New builds are often positioned in growth corridors underpinned by planned infrastructure investment, creating strong long-term value drivers for property investors.

For example, in suburbs close to Sydney’s Metro line extension, dwelling values have grown considerably. According to Domain, in Bankstown, where the Sydenham to Bankstown line is expected to be completed in 2026, house values have increased by 60.0% in the five years to March 2025. In Castle Hill, where the new Castle Hill Metro Station opened in 2019, house values were up 67.9% in the last five years, while unit values have grown 16.2%.  

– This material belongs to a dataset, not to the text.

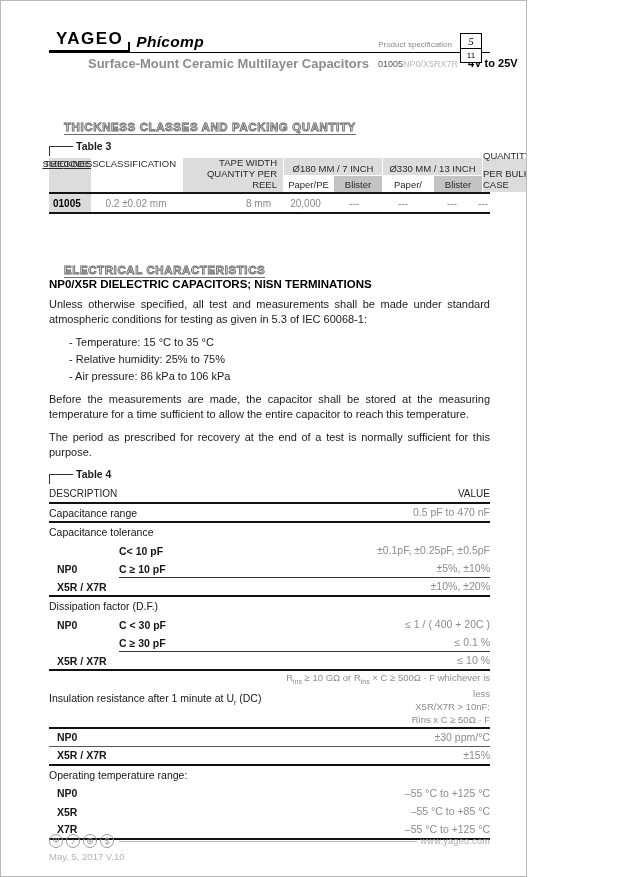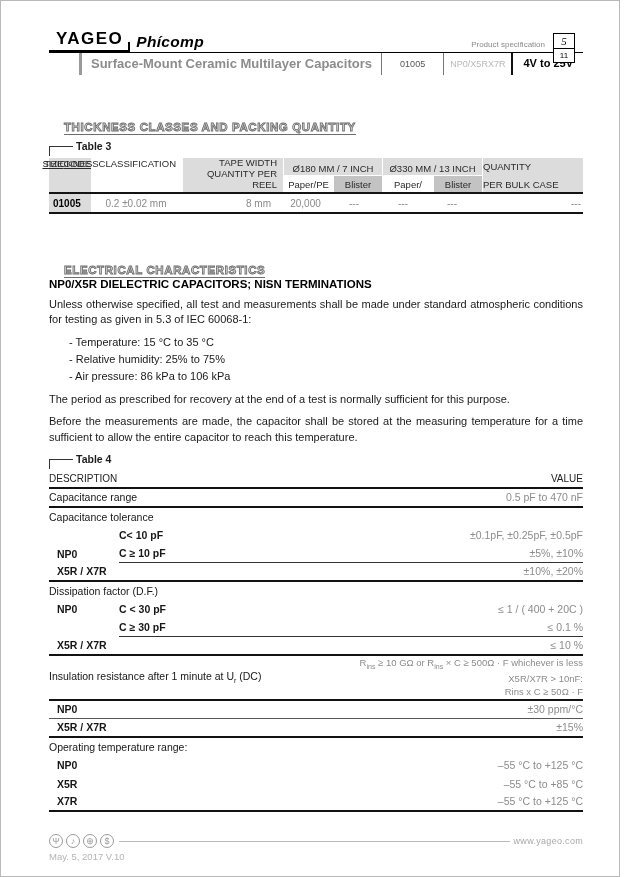"YAGEO" .page { width: 620px -> 527px }
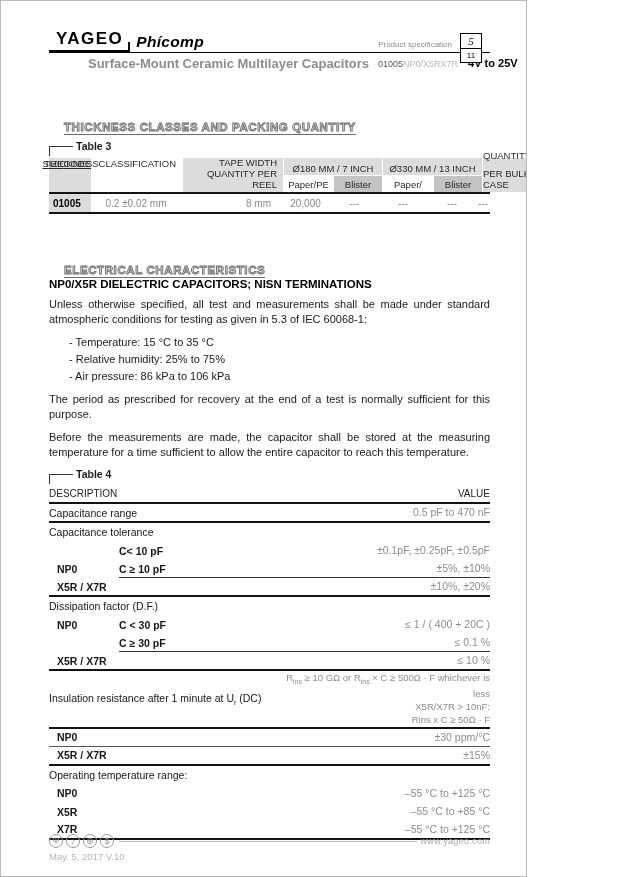"The period as prescribed for" div.para { order: before "Before the measurements are made," -> after "Before the measurements are made," }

Having access to public transport adds value to property over time as it improves the accessibility and functionality of the location. Investing in these locations while they are still in development can provide strong capital growth as the area matures and demand for housing increases.

Tax benefits

New builds often provide valuable tax advantages through depreciation. Unlike established properties, brand-new homes allow investors to claim deductions on a broader range of fittings, fixtures, and construction costs. These depreciation schedules can significantly enhance cash flow and improve overall investment returns, but it’s important to note that claimed depreciation may reduce your cost base, which could increase capital gains tax when the property is eventually sold.

Modern designs

New builds are more likely to reflect current design preferences and meet updated building standards. This can improve liveability, functionality, and tenant appeal, helping attract a broader and more reliable rental market. Newer designs may also reduce vacancy periods and allow for stronger rent positioning, especially in competitive areas where presentation and layout directly influence tenant demand. 

Energy efficiency

Newly built homes must meet a minimum 7-star rating under the Nationwide House Energy Rating Scheme (NatHERS). This means your rental property will be more energy efficient, another factor in attracting quality tenants. Conversely, retrofitting an existing home with energy-efficient features is more difficult and likely more expensive.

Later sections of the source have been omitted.